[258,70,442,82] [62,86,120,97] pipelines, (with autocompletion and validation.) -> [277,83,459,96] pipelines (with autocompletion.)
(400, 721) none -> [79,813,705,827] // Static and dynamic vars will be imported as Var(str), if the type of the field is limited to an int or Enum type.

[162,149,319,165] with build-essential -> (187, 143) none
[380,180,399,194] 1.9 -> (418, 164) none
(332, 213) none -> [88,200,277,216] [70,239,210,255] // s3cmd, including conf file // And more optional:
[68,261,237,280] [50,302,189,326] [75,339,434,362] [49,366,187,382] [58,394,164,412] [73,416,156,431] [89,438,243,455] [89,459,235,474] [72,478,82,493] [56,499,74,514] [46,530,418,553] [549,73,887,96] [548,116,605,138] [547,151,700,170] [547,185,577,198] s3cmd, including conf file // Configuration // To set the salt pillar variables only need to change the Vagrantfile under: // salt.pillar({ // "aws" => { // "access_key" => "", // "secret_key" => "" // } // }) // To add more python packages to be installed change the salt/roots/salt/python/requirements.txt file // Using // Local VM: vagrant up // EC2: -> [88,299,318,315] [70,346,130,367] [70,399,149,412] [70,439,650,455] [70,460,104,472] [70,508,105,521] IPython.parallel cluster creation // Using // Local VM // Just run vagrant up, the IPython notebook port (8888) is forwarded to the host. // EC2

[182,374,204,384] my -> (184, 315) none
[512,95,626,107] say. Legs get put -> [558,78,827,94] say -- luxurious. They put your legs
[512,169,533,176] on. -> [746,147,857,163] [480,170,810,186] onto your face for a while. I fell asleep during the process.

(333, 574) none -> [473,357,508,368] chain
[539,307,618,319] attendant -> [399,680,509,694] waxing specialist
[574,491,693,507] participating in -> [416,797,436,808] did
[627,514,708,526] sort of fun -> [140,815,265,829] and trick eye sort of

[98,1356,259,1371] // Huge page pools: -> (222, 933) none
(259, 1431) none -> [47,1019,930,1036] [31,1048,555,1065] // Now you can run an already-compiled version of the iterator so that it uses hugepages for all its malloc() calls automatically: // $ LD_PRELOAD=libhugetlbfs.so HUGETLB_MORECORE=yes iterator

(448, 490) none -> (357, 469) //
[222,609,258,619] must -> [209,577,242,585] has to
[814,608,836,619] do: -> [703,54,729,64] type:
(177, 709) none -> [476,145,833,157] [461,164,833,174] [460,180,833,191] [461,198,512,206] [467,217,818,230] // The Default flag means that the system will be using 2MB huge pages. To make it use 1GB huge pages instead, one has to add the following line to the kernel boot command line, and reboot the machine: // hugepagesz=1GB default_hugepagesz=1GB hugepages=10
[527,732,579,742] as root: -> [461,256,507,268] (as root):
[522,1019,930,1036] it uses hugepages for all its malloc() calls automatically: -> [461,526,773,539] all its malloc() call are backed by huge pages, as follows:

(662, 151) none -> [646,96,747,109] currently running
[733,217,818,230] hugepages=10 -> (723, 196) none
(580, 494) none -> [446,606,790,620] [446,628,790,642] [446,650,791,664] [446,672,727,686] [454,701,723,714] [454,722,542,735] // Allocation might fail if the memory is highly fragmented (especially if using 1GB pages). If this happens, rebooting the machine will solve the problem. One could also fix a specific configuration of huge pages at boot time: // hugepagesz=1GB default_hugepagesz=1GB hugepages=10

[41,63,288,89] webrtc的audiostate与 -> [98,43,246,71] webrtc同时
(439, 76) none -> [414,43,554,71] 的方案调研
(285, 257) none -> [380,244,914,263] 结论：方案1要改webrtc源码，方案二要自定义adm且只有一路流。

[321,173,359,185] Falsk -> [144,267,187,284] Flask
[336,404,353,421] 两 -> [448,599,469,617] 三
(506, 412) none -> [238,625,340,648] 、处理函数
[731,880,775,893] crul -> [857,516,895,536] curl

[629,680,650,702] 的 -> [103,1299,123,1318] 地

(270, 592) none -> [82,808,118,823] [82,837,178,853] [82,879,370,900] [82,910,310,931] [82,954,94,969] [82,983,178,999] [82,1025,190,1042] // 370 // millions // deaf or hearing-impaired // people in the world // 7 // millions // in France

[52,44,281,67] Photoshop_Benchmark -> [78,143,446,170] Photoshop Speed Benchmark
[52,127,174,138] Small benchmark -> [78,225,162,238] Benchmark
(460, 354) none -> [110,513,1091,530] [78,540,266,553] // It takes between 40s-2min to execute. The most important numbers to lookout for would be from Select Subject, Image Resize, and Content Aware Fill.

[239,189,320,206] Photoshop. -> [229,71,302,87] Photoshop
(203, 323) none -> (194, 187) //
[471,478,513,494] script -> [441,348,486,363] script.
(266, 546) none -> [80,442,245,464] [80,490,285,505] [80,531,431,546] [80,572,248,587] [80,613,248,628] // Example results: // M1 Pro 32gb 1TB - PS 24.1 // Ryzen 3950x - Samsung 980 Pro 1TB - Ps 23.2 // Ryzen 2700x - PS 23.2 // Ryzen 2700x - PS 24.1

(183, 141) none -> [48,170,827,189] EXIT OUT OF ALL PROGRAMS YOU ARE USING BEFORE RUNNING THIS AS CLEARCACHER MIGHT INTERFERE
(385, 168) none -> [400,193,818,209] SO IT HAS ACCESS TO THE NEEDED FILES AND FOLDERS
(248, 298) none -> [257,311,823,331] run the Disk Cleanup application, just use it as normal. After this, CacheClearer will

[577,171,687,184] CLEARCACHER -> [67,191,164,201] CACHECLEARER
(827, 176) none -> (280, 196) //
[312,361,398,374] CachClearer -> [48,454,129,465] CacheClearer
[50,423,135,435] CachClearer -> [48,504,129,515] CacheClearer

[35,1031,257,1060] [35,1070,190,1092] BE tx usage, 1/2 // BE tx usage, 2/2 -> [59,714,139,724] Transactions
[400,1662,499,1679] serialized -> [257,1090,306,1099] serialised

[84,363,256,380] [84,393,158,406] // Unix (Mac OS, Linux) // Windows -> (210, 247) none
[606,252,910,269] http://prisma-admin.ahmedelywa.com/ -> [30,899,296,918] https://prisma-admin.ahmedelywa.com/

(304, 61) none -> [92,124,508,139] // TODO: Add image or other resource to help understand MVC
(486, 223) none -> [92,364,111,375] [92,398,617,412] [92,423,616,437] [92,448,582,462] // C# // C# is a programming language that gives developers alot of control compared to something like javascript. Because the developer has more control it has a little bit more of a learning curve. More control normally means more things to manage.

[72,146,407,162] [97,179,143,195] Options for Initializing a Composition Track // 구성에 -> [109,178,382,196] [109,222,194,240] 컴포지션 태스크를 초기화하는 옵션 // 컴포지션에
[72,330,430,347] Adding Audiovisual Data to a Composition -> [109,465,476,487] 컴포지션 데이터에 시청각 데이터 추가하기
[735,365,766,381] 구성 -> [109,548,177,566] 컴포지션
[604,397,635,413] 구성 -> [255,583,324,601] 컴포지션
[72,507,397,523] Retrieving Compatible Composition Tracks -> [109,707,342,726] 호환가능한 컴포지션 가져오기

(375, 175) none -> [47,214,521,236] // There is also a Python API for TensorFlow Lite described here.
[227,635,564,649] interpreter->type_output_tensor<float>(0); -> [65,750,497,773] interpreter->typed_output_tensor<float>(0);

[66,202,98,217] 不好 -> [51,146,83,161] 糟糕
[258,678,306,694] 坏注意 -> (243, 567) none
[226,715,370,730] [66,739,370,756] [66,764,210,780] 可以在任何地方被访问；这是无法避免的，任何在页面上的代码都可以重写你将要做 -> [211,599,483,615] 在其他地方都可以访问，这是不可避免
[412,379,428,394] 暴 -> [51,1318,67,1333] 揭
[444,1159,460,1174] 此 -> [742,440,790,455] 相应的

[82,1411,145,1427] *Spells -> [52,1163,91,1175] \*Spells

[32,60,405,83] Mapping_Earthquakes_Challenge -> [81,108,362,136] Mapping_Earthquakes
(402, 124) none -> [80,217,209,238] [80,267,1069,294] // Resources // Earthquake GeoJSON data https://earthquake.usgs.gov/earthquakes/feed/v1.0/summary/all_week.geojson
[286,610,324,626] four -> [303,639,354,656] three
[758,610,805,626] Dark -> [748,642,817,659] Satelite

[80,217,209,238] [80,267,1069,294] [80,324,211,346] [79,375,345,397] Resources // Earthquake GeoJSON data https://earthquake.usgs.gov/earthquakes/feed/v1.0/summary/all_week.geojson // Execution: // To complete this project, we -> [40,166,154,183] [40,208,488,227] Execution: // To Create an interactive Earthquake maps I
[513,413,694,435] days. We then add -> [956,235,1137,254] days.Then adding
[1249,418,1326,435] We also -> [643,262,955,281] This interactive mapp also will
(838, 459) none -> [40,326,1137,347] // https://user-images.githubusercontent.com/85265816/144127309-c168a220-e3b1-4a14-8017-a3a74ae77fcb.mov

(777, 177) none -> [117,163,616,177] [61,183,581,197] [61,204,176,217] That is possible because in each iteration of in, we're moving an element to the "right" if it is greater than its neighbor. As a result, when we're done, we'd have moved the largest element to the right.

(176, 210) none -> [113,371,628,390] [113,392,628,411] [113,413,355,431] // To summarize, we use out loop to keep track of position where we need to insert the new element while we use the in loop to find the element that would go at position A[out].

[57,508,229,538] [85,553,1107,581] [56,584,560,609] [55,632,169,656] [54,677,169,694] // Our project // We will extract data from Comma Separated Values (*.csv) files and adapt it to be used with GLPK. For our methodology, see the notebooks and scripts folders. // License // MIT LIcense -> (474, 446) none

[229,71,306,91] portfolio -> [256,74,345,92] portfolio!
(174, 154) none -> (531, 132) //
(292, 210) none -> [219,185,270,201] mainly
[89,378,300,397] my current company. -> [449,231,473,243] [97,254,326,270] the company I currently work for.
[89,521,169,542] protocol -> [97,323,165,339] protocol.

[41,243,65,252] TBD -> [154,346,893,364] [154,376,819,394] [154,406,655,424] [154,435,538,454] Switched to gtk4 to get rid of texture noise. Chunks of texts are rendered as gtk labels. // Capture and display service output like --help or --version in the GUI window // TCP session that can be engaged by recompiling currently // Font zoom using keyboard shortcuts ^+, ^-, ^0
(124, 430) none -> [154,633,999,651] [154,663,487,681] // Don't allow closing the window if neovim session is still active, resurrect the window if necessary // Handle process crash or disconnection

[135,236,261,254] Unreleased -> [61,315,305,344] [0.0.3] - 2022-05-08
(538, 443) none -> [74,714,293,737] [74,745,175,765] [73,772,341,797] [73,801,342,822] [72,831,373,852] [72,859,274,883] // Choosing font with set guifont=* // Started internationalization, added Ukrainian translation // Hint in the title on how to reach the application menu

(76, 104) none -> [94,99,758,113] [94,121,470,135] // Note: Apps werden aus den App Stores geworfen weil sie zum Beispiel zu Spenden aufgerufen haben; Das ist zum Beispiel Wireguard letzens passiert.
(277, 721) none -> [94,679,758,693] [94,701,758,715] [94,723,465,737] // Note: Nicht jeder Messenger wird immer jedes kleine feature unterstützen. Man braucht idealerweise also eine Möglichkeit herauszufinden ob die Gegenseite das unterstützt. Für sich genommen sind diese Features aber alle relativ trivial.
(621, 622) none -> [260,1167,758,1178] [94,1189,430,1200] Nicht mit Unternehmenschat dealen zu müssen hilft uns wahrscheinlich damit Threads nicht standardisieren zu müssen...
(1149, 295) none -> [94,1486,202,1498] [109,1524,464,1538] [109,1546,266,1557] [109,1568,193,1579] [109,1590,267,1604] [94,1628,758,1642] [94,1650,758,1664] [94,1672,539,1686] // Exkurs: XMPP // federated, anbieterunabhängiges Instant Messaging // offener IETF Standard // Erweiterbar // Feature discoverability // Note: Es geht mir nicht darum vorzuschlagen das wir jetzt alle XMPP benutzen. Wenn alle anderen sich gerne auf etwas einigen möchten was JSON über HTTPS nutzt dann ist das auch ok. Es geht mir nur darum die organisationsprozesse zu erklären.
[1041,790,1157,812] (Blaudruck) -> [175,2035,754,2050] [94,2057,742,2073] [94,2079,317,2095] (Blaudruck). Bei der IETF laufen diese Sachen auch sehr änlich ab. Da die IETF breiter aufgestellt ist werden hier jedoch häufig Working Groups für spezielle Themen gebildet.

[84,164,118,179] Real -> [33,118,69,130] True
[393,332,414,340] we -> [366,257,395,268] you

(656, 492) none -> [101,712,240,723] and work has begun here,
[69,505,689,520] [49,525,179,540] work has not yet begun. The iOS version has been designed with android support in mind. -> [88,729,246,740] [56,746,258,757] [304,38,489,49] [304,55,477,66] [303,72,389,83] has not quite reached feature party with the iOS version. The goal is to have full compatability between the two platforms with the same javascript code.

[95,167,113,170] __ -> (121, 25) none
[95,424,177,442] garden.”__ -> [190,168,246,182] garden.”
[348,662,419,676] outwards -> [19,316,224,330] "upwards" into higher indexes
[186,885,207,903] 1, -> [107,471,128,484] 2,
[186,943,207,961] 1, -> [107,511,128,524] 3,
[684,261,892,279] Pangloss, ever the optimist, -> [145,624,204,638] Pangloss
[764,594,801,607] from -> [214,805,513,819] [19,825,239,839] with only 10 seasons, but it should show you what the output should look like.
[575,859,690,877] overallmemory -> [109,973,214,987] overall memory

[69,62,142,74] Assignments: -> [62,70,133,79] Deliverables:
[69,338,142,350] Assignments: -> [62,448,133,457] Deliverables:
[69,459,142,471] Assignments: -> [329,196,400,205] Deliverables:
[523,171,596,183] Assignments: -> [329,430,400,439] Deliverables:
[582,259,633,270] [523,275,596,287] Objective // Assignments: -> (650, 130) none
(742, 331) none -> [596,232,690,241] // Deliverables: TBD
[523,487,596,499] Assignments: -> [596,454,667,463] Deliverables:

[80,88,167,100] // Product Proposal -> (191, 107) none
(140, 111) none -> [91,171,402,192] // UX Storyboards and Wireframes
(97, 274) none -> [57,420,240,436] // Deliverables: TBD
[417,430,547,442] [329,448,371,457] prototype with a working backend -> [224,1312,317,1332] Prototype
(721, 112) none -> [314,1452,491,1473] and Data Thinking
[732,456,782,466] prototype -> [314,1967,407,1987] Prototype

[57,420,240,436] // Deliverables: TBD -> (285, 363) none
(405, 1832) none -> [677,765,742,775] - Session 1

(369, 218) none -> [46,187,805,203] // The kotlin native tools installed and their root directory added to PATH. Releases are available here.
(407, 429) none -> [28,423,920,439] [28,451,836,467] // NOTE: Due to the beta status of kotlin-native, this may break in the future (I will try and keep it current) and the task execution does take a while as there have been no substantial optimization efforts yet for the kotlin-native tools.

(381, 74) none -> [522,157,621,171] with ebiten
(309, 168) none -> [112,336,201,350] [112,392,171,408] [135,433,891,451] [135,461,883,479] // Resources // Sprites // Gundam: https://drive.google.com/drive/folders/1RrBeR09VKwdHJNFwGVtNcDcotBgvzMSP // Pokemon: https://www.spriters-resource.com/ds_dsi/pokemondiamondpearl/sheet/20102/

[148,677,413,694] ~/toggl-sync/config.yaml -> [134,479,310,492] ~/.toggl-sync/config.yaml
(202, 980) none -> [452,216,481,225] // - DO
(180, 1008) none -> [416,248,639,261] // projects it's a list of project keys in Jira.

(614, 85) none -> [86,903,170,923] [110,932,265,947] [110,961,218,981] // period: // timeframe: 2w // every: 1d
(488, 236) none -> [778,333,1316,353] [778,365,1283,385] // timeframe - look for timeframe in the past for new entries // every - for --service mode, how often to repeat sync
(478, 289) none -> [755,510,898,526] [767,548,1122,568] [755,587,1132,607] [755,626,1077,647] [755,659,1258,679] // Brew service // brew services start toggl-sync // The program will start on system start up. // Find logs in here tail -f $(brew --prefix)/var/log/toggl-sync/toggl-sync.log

......

Look above for the line with "(460, 354) none" and the line with "(183, 141) none"; transcribe both and all lines in between, exactly, and nothing else.

Answer to the problem:
(460, 354) none -> [110,513,1091,530] [78,540,266,553] // It takes between 40s-2min to execute. The most important numbers to lookout for would be from Select Subject, Image Resize, and Content Aware Fill.

[239,189,320,206] Photoshop. -> [229,71,302,87] Photoshop
(203, 323) none -> (194, 187) //
[471,478,513,494] script -> [441,348,486,363] script.
(266, 546) none -> [80,442,245,464] [80,490,285,505] [80,531,431,546] [80,572,248,587] [80,613,248,628] // Example results: // M1 Pro 32gb 1TB - PS 24.1 // Ryzen 3950x - Samsung 980 Pro 1TB - Ps 23.2 // Ryzen 2700x - PS 23.2 // Ryzen 2700x - PS 24.1

(183, 141) none -> [48,170,827,189] EXIT OUT OF ALL PROGRAMS YOU ARE USING BEFORE RUNNING THIS AS CLEARCACHER MIGHT INTERFERE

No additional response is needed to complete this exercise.